Entries supplied:
-=-=-
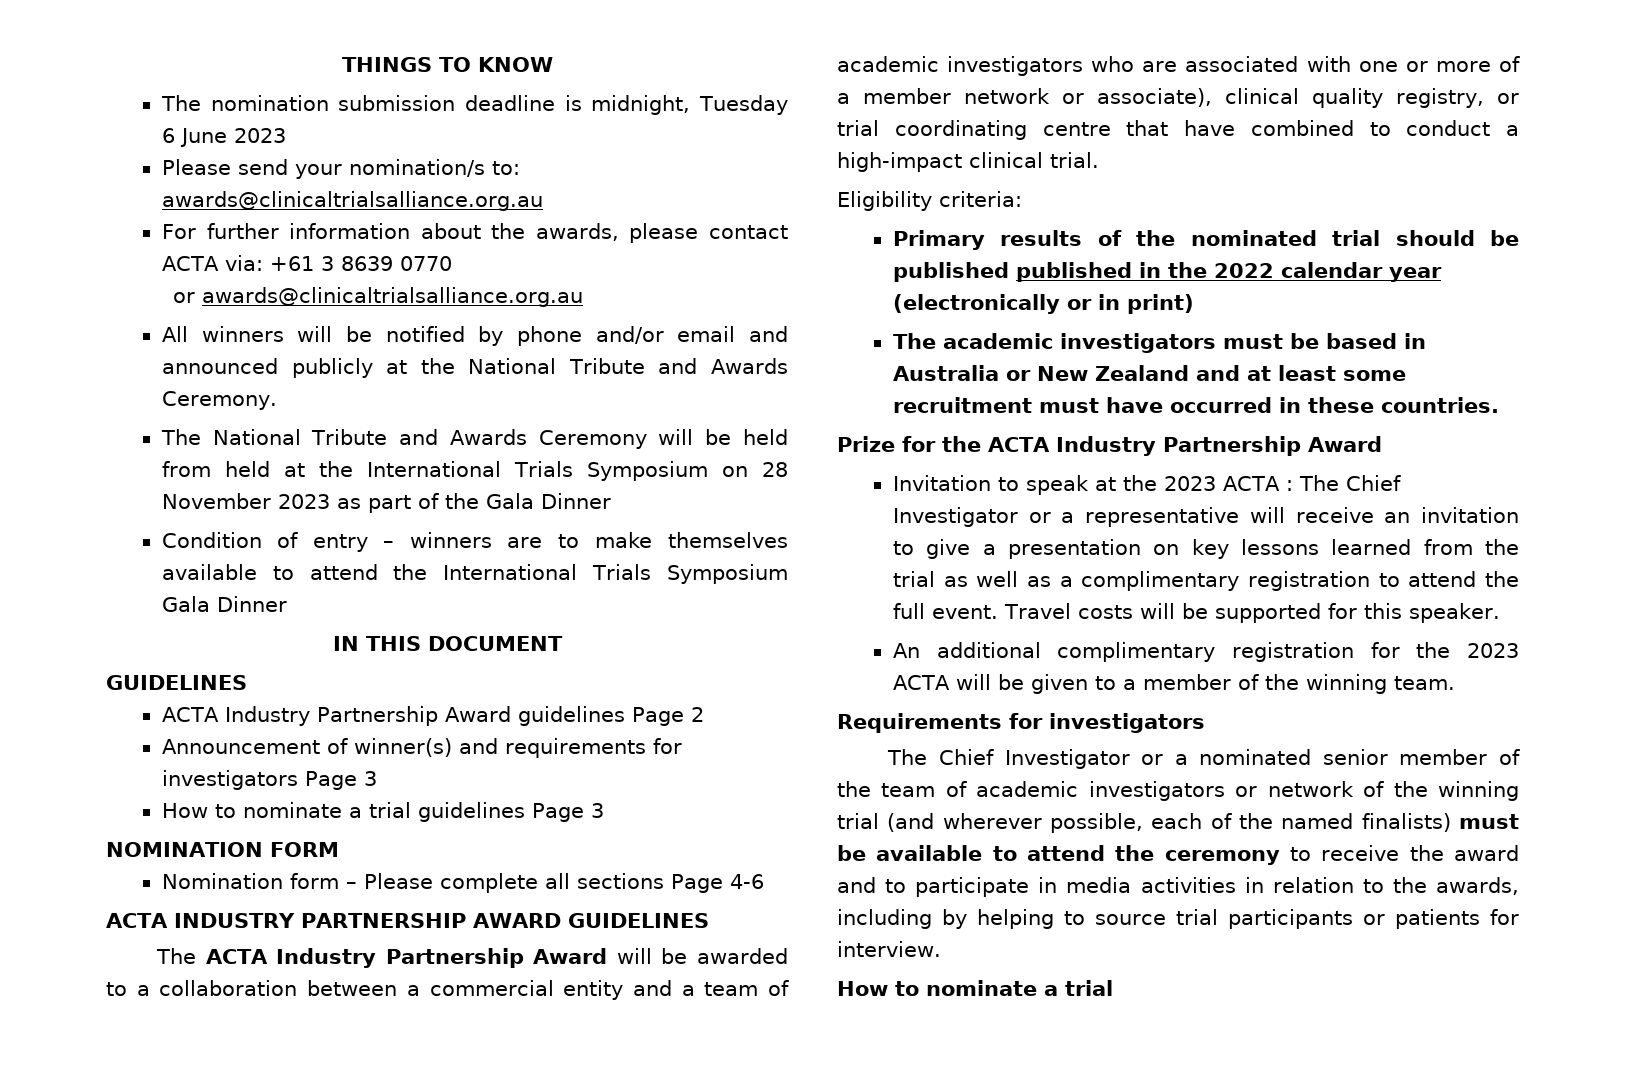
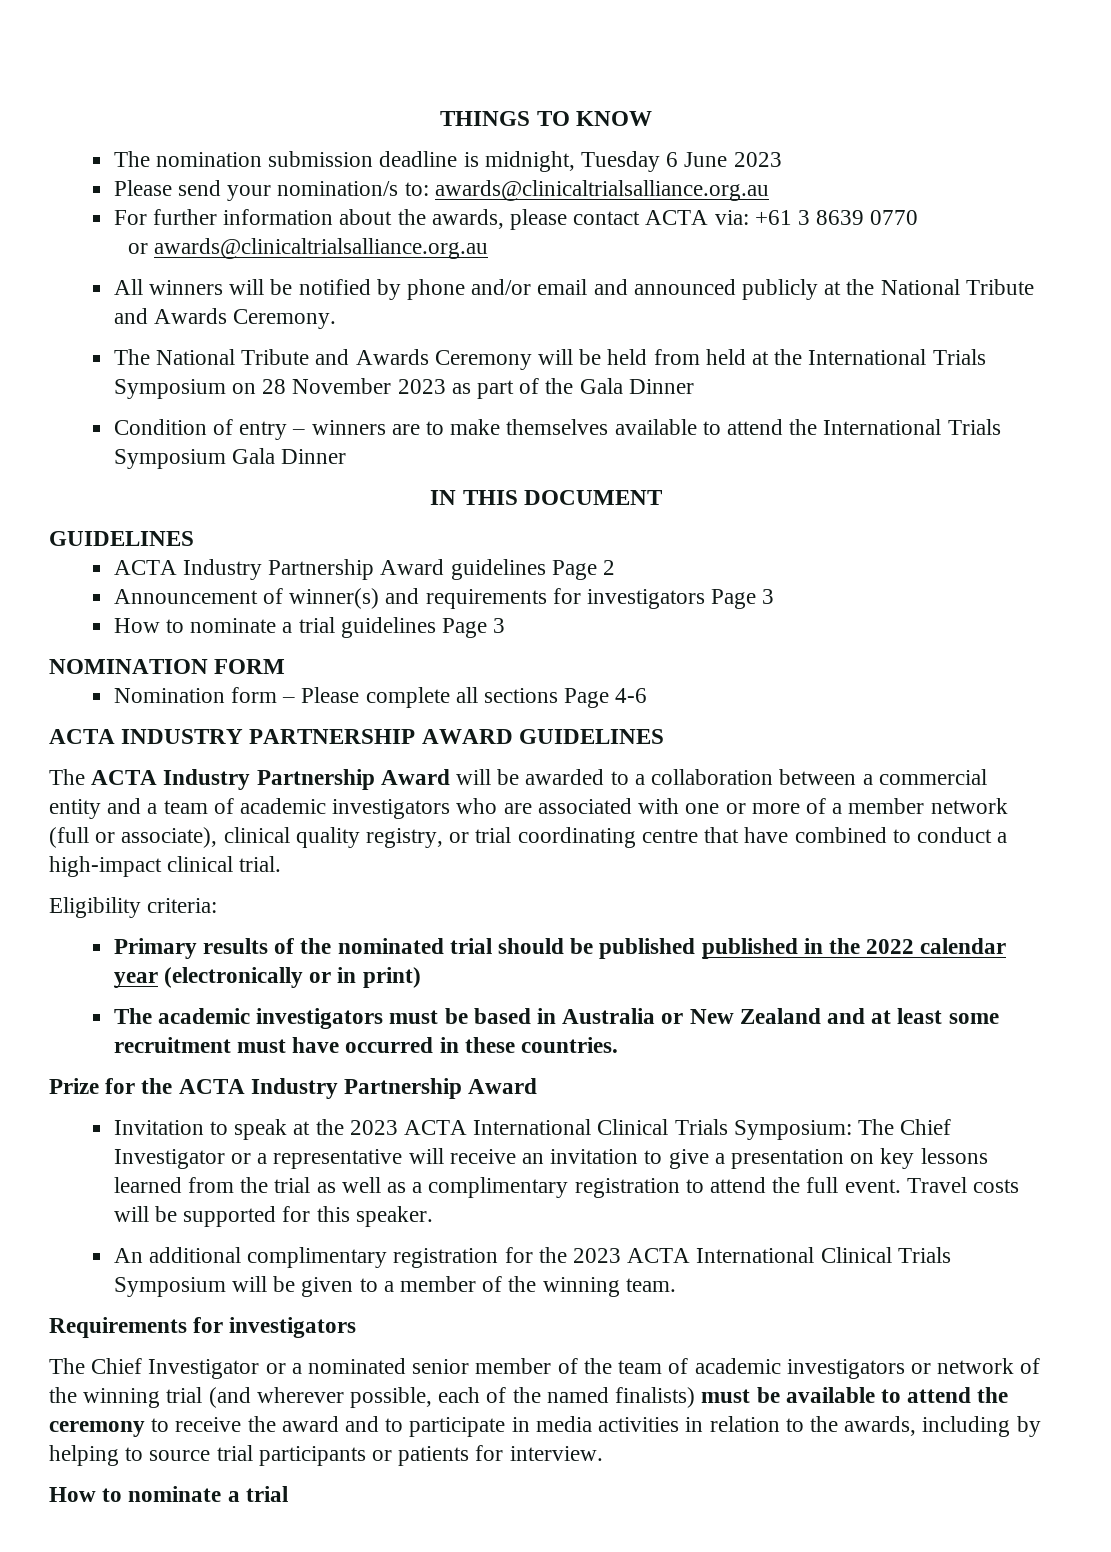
- The ACTA Industry Partnership Award will be awarded to a collaboration between a commercial entity and a team of academic investigators who are associated with one or more of a member network or associate), clinical quality registry, or trial coordinating centre that have combined to conduct a high-impact clinical trial.
+ The ACTA Industry Partnership Award will be awarded to a collaboration between a commercial entity and a team of academic investigators who are associated with one or more of a member network (full or associate), clinical quality registry, or trial coordinating centre that have combined to conduct a high-impact clinical trial.
- Invitation to speak at the 2023 ACTA : The Chief Investigator or a representative will receive an invitation to give a presentation on key lessons learned from the trial as well as a complimentary registration to attend the full event.
+ Invitation to speak at the 2023 ACTA International Clinical Trials Symposium: The Chief Investigator or a representative will receive an invitation to give a presentation on key lessons learned from the trial as well as a complimentary registration to attend the full event.
- An additional complimentary registration for the 2023 ACTA will be given to a member of the winning team.
+ An additional complimentary registration for the 2023 ACTA International Clinical Trials Symposium will be given to a member of the winning team.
-=-=-
If pictures appear among the entries above, omit them; repeat everything else verbatim.

Task response:
- The ACTA Industry Partnership Award will be awarded to a collaboration between a commercial entity and a team of academic investigators who are associated with one or more of a member network or associate), clinical quality registry, or trial coordinating centre that have combined to conduct a high-impact clinical trial.
+ The ACTA Industry Partnership Award will be awarded to a collaboration between a commercial entity and a team of academic investigators who are associated with one or more of a member network (full or associate), clinical quality registry, or trial coordinating centre that have combined to conduct a high-impact clinical trial.
- Invitation to speak at the 2023 ACTA : The Chief Investigator or a representative will receive an invitation to give a presentation on key lessons learned from the trial as well as a complimentary registration to attend the full event.
+ Invitation to speak at the 2023 ACTA International Clinical Trials Symposium: The Chief Investigator or a representative will receive an invitation to give a presentation on key lessons learned from the trial as well as a complimentary registration to attend the full event.
- An additional complimentary registration for the 2023 ACTA will be given to a member of the winning team.
+ An additional complimentary registration for the 2023 ACTA International Clinical Trials Symposium will be given to a member of the winning team.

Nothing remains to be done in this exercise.